The answer is nuanced (of course!). To pass a urine drug test, the amount of THC in someone’s system must be below 50 ng/mL. This is the cutoff recommended by the Substance Abuse and Mental Health Administration and the National Institute of Health. To reach this level by consuming properly labelled CBD products, that translates to around 2,000 mg of CBD.

Although both CBD and THC are fat soluble and can be stored in the body for extended periods of time, they typically leave the body in a week or less. The time frame can vary depending on an individual’s diet, level of fitness, and level of use and can take up to a month for habitual marijuana smokers.

So, unless you’re eating CBD products for breakfast, lunch, and dinner, CBD products containing below the permissible limit of 0.3%, one’s system should likely not contain sufficient amounts of THC to trigger a positive drug test. (Check with appropriate medical/testing professionals. We are no medical experts!)

The problem is that many products currently on the market contain higher than the permissible levels of THC. A study conducted by Penn Medicine Researchers from 2017 found that around one in every five CBD products on the shelves contained above legal levels of THC. Recently, stories have hit the news of employees claiming to have been fired after failing a drug test because of CBD products, such as a former school bus monitor from Missouri or a 61 year old woman from Indianapolis. Both women claim to never have smoked marijuana in their lives.

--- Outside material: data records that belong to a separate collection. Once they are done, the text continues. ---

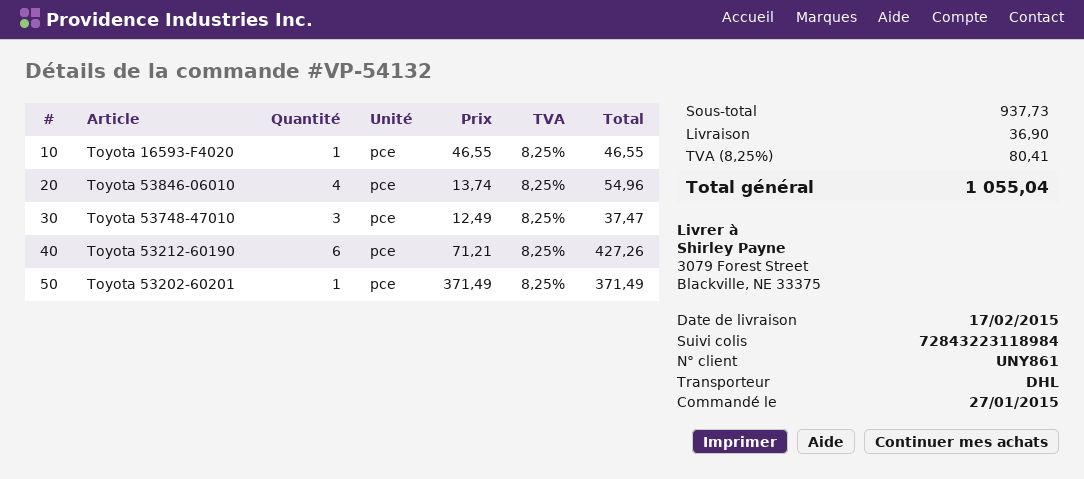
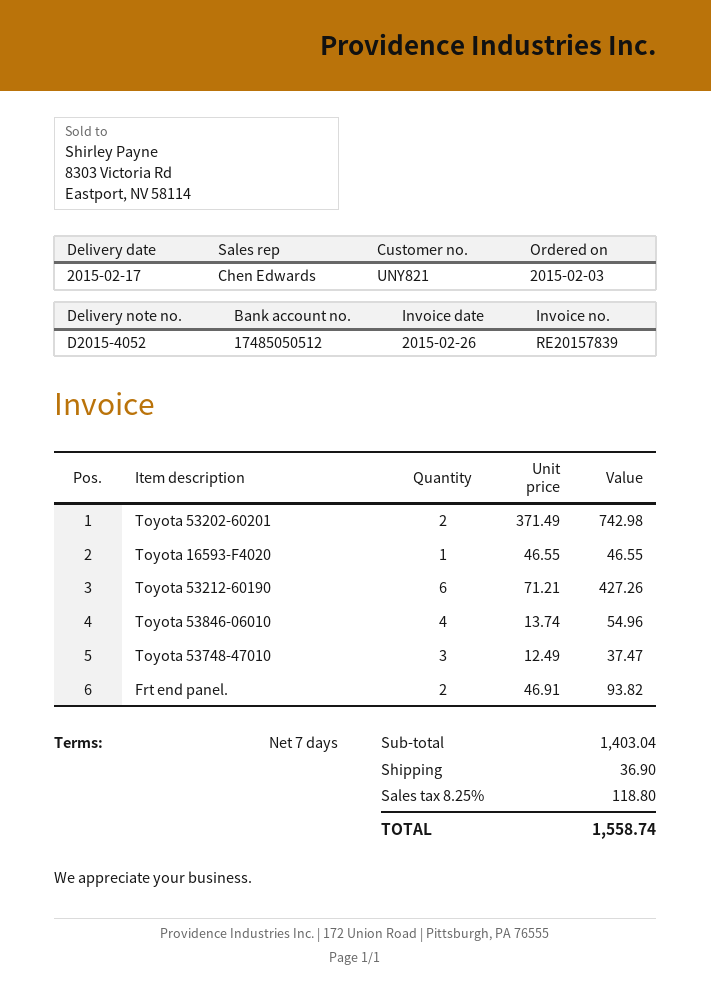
order date: 2015-01-27 -> 2015-02-03
customer number: UNY861 -> UNY821
Toyota 53202-60201: 1 x 371.49 = 371.49 -> 2 x 371.49 = 742.98
Frt end panel.: none -> 2 x 46.91 = 93.82
subtotal: 937.73 -> 1403.04
tax: 8.25% = 80.41 -> 8.25% = 118.80
total: 1055.04 -> 1558.74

If an employee fails a drug test and tells you that it was because of taking CBD, they may be telling the truth. Especially if their test results show a low level of THC in their system. However, the burden may not be on the employer to make accommodations for employees that are rolling the dice by ingesting CBD, after the fact. Employees should understand the risks involved with using CBD, including the accidental ingestion of higher than legal levels of THC.

Some factors that employers should weigh when making this decision are whether employees will be operating vehicles or machinery and if employees’ job functions include hazardous activities. These are bona-fide liability and risk considerations for employers.

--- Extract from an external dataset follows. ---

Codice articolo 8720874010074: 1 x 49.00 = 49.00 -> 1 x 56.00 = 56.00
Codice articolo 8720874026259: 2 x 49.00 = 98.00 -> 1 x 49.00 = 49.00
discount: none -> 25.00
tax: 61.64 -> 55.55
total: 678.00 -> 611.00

We expect this to become less of an issue once state and federal regulations catch up to the CBD craze and producers/processors are able to find ways to produce more consistent products.

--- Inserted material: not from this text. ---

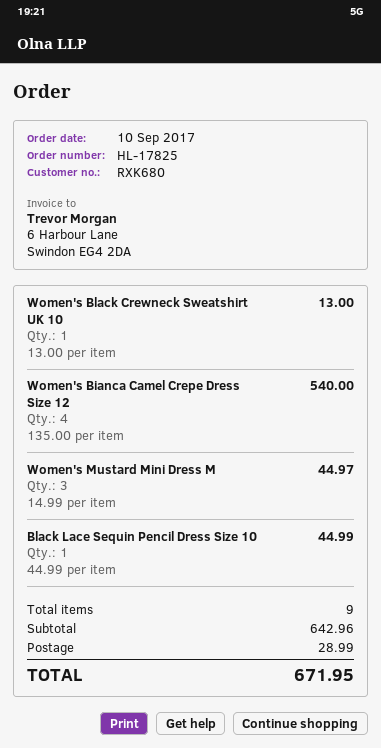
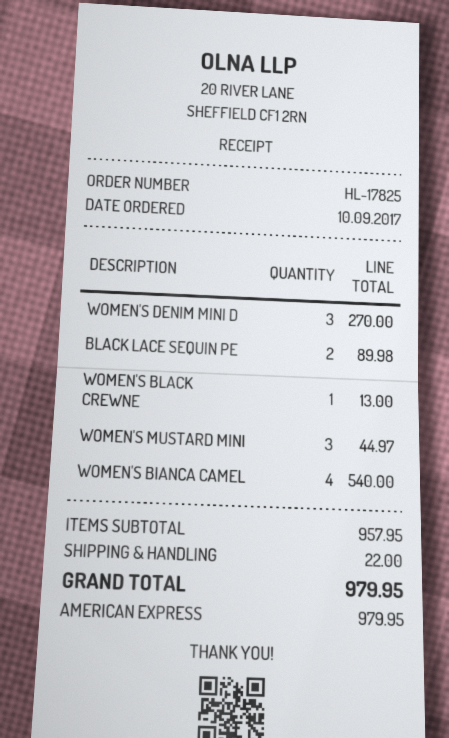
Black Lace Sequin Pencil Dress Size 10: 1 for 44.99 -> 2 for 89.98
WOMEN'S DENIM MINI D: none -> 3 for 270.00
subtotal: 642.96 -> 957.95
shipping: 28.99 -> 22.00
total: 671.95 -> 979.95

That said, employers can likely restrict their employee’s consumption of legal products while on the job. This happens with alcohol. There is no reason to expect that employers won’t be able to do this with CBD or other cannabis products.

That said, cannabis, unlike alcohol, has been heralded by some to have medical benefits. So if an employee is consuming cannabis products for medical reasons, the host of considerations for employers expands, i.e. disability discrimination considerations.

The American with Disabilities Act (ADA) and related state laws make it illegal to discriminate against workers with disabilities. Employers should ensure that their policies are updated and comprehensive enough to accommodate the changing landscape of available treatments which may include a medically sanctioned used of cannabis products.

For employees, disability discrimination laws usually require a “disability” to be protected by the law. In fact, some courts in California, Washington, and Oregon, have ruled that employers need not accommodate medical marijuana use. As with most things with the law, it will always depend on the unique circumstances of each situation.

Prudent employers should take proactive steps to ensure that their drug-testing and screening practices comply with emerging laws on the issue.

Cautious employees should ensure that they go through the proper channels for medical certification for a disability before claiming a disability as a reason for cannabis use. They should also be upfront ahead of time with their employers about their medical issues.

Even at that, to the extent that the burdens or risk posed by an employee’s use of cannabis products pale in comparison to any reasonable accommodations, Employers may still be within their rights to take appropriate actions.